Ma la norma che ha maggiori effetti negativi per i lavoratori del settore è quella contenuta nel Decreto Iva e Lavoro, che di fatto esclude la responsabilità in solido dell’appaltatore in caso di pubbliche amministrazioni.

“Le conseguenze di questa normativa ha effetti deleteri sui lavoratori .Si intende dire che il committente pubblico non può essere chiamato a rispondere in solido dei debiti dell’appaltatore, per cui se il lavoratore in appalto non viene giustamente e correttamente retribuito dal proprio datore di lavoro, non può agir nei confronti del committente (sia esso il Comune o la provincia, o il Ministero o altro ente pubblico) per recuperare quanto dovuto, sia come retribuzione che come oneri previdenziali”.

“L’intento del legislatore è certo quello di eliminare, con tale norma, parecchi contenziosi agli Enti pubblici, ma è altrettanto certo che a farne le spese sono più di tutti i lavoratori degli appalti!”
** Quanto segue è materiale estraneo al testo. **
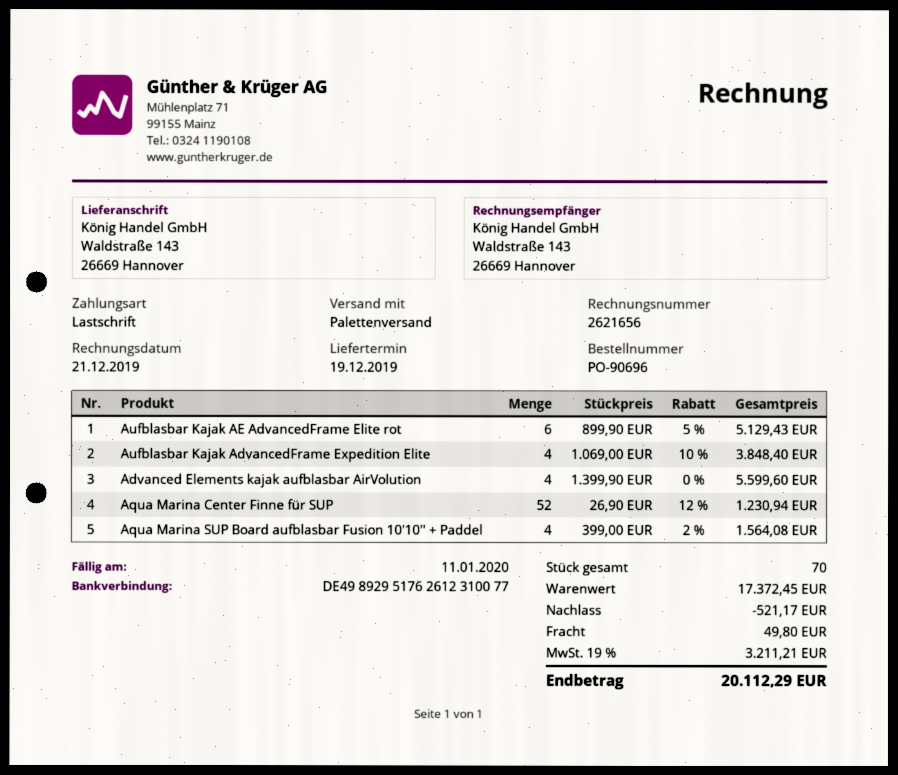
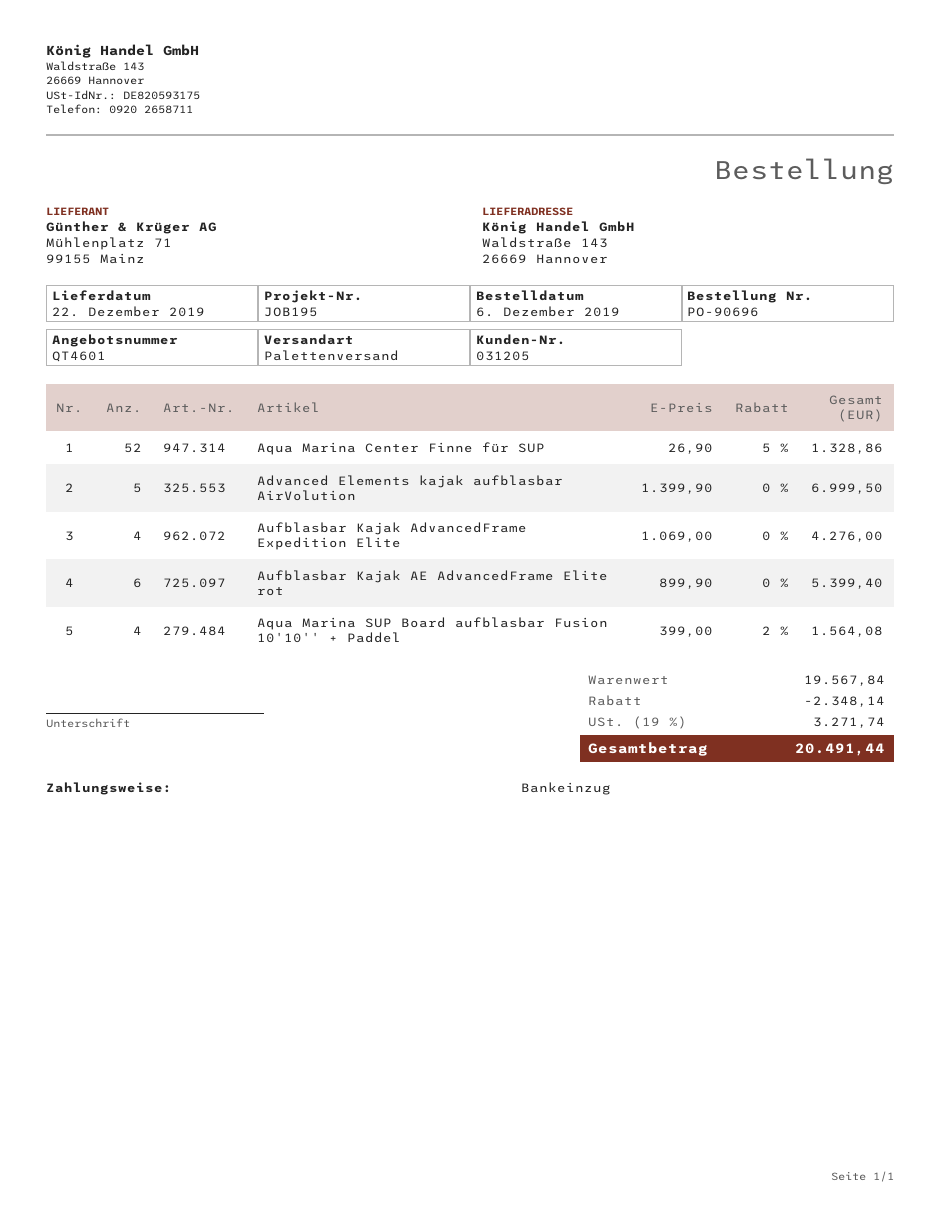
delivery date: 2019-12-19 -> 2019-12-22
Aufblasbar Kajak AE AdvancedFrame Elite rot: 6 x 899.90 - 5% = 5129.43 -> 6 x 899.90 = 5399.40
Aufblasbar Kajak AdvancedFrame Expedition Elite: 4 x 1069.00 - 10% = 3848.40 -> 4 x 1069.00 = 4276.00
Advanced Elements kajak aufblasbar AirVolution: 4 x 1399.90 = 5599.60 -> 5 x 1399.90 = 6999.50
Aqua Marina Center Finne für SUP: 52 x 26.90 - 12% = 1230.94 -> 52 x 26.90 - 5% = 1328.86
subtotal: 17372.45 -> 19567.84
discount: 521.17 -> 2348.14
shipping: 49.80 -> none
tax: 19% = 3211.21 -> 19% = 3271.74
total: 20112.29 -> 20491.44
La Pubblica Amministrazione è il peggior pagatore in assoluto. Il debito della PA è oggi di circa 90 mld di euro, e solo 10 mld sono stati sbloccati rispetto ai 20 mld promessi dal Governo Monti in poi. E’ alto il rischio di imprese che chiudono perché impossibilitate a recuperare i propri crediti, così come è evidente – anche in proivincia di Frosinone – l’aumento esponenziale del contenzioso da parte dei lavoratori che “si imbarcano in infiniti e infruttuosi percorsi vertenziali”

L’A.S.La COBAS  giudica inutili anche le nuove norme anti-crisi introdotte sempre nel Decreto del fare che prevedono (in via transitoria sino al 31.12.2014) l’anticipo da parte dell’Ente pubblico appaltante, del 10% dell’importo contrattuale in favore dell’appaltatore, “poiché tale anticipo si applica solo agli appalti di lavori e non a quelli di servizi” .

Per quanto poi riguarda l’istituzione di una sorta di White List delle aziende del settore con l’introduzione del cosiddetto AVCPass (un passaporto virtuale che comprova i possesso di un’impresa dei requisiti di partecipazione alla gara d’appalto), mancano però nel Decreto le istruzioni operative che ne consentano la pratica immediata e l’implementazione dei sistemi informativi e documentali.